For nearly thirty years, New York State has recognized a qualified right of journalists to withhold nonconfidential but unpublished editorial materials in the face of subpoenas from investigators and litigants. (1) But two recent appellate decisions have raised questions about the vitality of that protection: both criminal cases, both involving murders, both involving jailhouse interviews, and neither on its face the kind of case in which one would expect to find courts making important decisions shaping the future of press law in New York. (2)

The first case involves "Ramona Moore[, who] was last seen on July 31, 2012, when she vanished from her residence in the Bronx." (3) Nearly two years later, her landlord, Nasean Bonie, was charged with her murder. (4) On December 15, 2014, as Mr. Bonie sat in a New York City jail, he was interviewed on camera by a local television crew for nearly thirty minutes. (5) He denied killing Ms. Moore. (6) A few weeks later, News 12, The Bronx, aired some sixty seconds of the interview as part of a show entitled "Burden of Proof." (7)

The second case involves the infamous murder of "Baby Hope," a death that had once captured the attention of New Yorkers. (8) In July 1991, police discovered near the Henry Hudson Parkway the body of a four-year-old girl. (9) The anonymous victim, who had been sexually assaulted and suffocated, came to be known as "Baby Hope." (10) Her murder, dramatically reported by New York's tabloids, remained unsolved for more than two decades. (11) Then, in 2013, police came upon new leads and learned that the girl's name was Anjelica Castillo. (12) A short time later, Conrado Juarez, one of Anjelica's cousins, was charged with murder. (13) As Juarez remained in jail on Rikers Island, he was visited by New York Times reporter Frances Robles and sat down for an interview in which he denied killing the little girl. (14) Ms. Robles's story appeared in the paper a short time later. (15)

In 2016, the two cases became the latest battlegrounds in the fight over the scope and strength of New York State's "Shield Law." (16) Skirmishes between prosecutors and reporters over anonymous sources have been in the public spotlight since the U.S. Supreme Court's 1972 decision in Branzburg v. Hayes, (17) in which the Court refused to quash three subpoenas on reporters who declined to identify sources during grand jury investigations. (18) But Bonie and Juarez were different. They involved the Shield Law's separate protection, under subdivision (c), for nonconfidential material collected by journalists but not used in their stories or broadcast reports. (19) The Shield Law contains an absolute privilege for confidential information, but sets out a three-prong qualified privilege for unpublished nonconfidential information. (20) Several years ago, the Court of Appeals candidly admitted: "[T]here are uncertainties concerning the application of the outer reaches of our statute, particularly the scope of the qualified privilege for nonconfidential news." (21)

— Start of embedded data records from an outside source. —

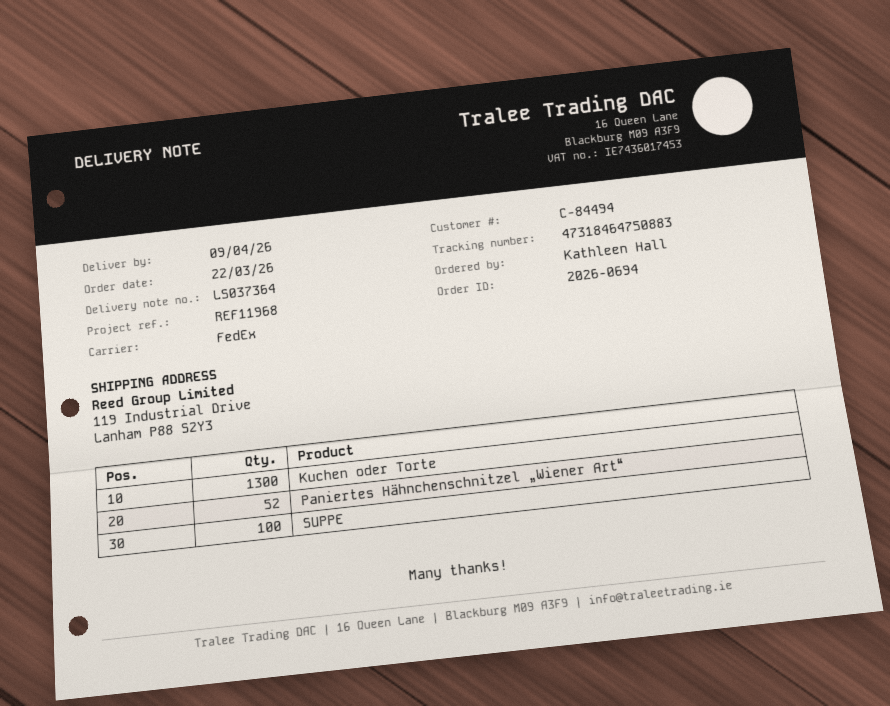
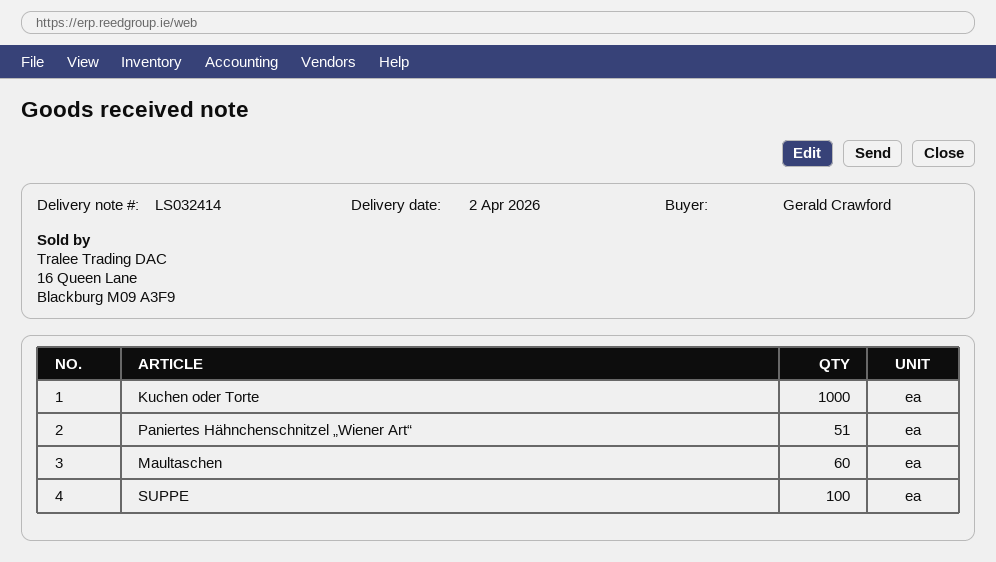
delivery note number: LS037364 -> LS032414
delivery date: 2026-04-09 -> 2026-04-02
ordered by: Kathleen Hall -> Gerald Crawford
Kuchen oder Torte: 1300 -> 1000
Paniertes Hähnchenschnitzel „Wiener Art“: 52 -> 51
Maultaschen: none -> 60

In light of that uncertainty, it was not surprising that the same appellate court would come to different results in cases that had basic similarities. In Bonie, the First Department ordered News 12 to turn over its unaired footage from the jailhouse interview. (22) In Juarez, the First Department veered the other way, quashing the subpoena served on the reporter. (23)

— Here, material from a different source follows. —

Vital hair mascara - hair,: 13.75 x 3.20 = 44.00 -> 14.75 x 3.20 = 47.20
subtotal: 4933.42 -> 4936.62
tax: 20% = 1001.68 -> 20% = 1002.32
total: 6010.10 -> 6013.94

Yet, in neither Bonie nor Juarez did the appellate division delve deeply into the language of the statutory privilege or grapple with the policy and philosophy that underlie the Shield Law's protection for unpublished materials. (24) It was a lost opportunity in an area that the Court of Appeals acknowledges is lacking in clear precedent. (25) More than that, both decisions continue a judicial trend of diluting the applicable standard and, by doing so, eroding the intended protection of the press.

To be sure, for courts accustomed to dealing with privileges that grow out of confidential relationships--attorney-client, physician-patient, cleric-parishioner, reporter-source--subdivision (c) is a strange legal cousin. Why do reporters need a privilege to cover information that was given to them with the expectation and understanding that it could be published or aired? What public good is advanced by such a privilege? Where should the courts draw the outer boundaries of the privilege, which by the very terms of subdivision (c) is qualified?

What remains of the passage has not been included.